Second, wild species may be a source of new domesticates in the future. Domestication is almost as old as humanity, and it is still practiced (Meyer et al. 2012). To take two examples, salt‐tolerant plants may be domesticated to use on farmlands degraded by salinization (Rozema et al. 2013) and some of the nearly 2000 species of insects that people consume for food could be prime candidates for domestication (van Huis et al. 2013). Some of the food items that we associate with wild species are already produced primarily using captive populations; for example, most of the venison sold in markets comes from deer farms and most of the salmon and shrimp we eat are raised through aquaculture.
Third, wild plant and animal populations are still major food sources for people (Bharucha and Pretty 2010) (Fig 3.5). In particular, many rural people rely heavily on wild plants and animals (often called bushmeat) for food. It is easy to attribute this practice to the poverty that pervades much of the world. However, people clearly do not consume wild species just out of necessity. Indeed, wild food typically commands a better price than domestic equivalents. For example, in Ghana many wild species, especially grasscutter rats and brush‐tailed porcupines, sell for much more than chicken, pork, or beef (Cowlishaw et al. 2005) and furthermore Ghanaians living abroad will pay extraordinary prices to enjoy wild food from home: for example, they may pay 17–25 times more in New York City than they would pay in Ghana (Brashares et al. 2011). Hunters in the United States may spend the equivalent of hundreds of dollars per kilogram of duck or deer meat once all their investment in equipment, travel, licenses, and lost work is considered, but that misses the point of why they hunt. Of course, game birds and mammals are not the whole story; most of the fish and shellfish (more correctly mollusks and crustaceans) sold in the world – whether dipped from a bucket on the streets of Lagos or wrapped in plastic at a London supermarket – come from wild populations. These issues are particularly important for conservation biologists because: (1) wild populations are often overexploited (Chapter 9, “Overexploitation”); (2) conserving populations requires regulating harvests (Chapter 13, “Managing Populations”); (3) people often pay far more for these species than may seem “rational” and thereby drive exploitation to extreme levels; and (4) maintaining biodiversity requires special consideration for the well‐being of rural people because they share most of the habitat of wild plant and animal populations (Chapters 15, 16, and 17, “Social Factors,” “Economics,” and “Politics and Action”).
Figure 3.5 Although most of our food comes from domestic species, a wide variety of wild species are consumed ranging from the predictable, such as fruits [top], to the rather unusual, such as fruit bat soup in Guam [bottom].
(Malcolm L. Hunter Jr., author) [top]; Courtesy of Merlin D. Tuttle/Bat Conservation International [bottom])
Medicine
There was a time when essentially all of our medicines, like all of our foods, came directly from wild organisms. Traditional medicines remain a conspicuous and valuable legacy of this past.
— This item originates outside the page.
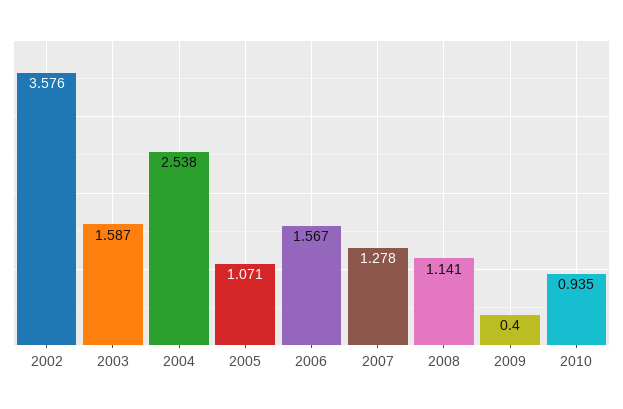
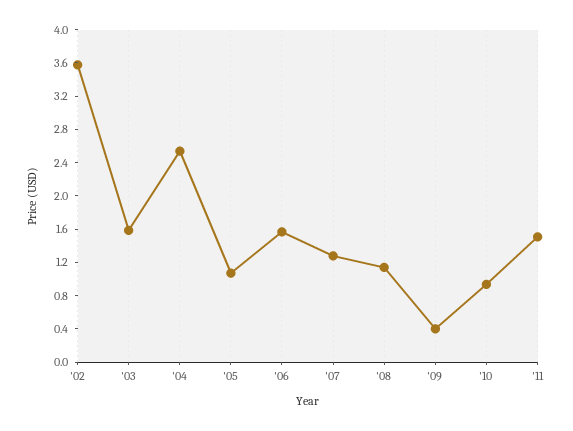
'11: none -> 1.5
This is especially true in developing countries where most of the world’s population resides and where much of the population may still depend on herb markets and herbalists as the primary source of medicine. It is also true in industrialized countries where herbal medicines are worth billions of dollars per year (Fabricant and Farnsworth 2001). A less obvious legacy persists in modern pharmaceuticals, about half of which include chemicals directly obtained from organisms or originally isolated and identified in an organism and then later synthesized by chemists (David et al. 2015). If you include non‐active ingredients the proportion is larger. For example, next time you are at a pharmacy read the ingredients list for the widely used hemorrhoid treatment “Preparation H”; you will find five diverse species represented as shark liver oil, beeswax, corn oil, sheep lanolin, and thyme oil. It is nearly impossible to attach a monetary figure to all of these values, but it is almost certainly in the hundreds of billions of dollars per year (Principe 1996; Kumar 2004).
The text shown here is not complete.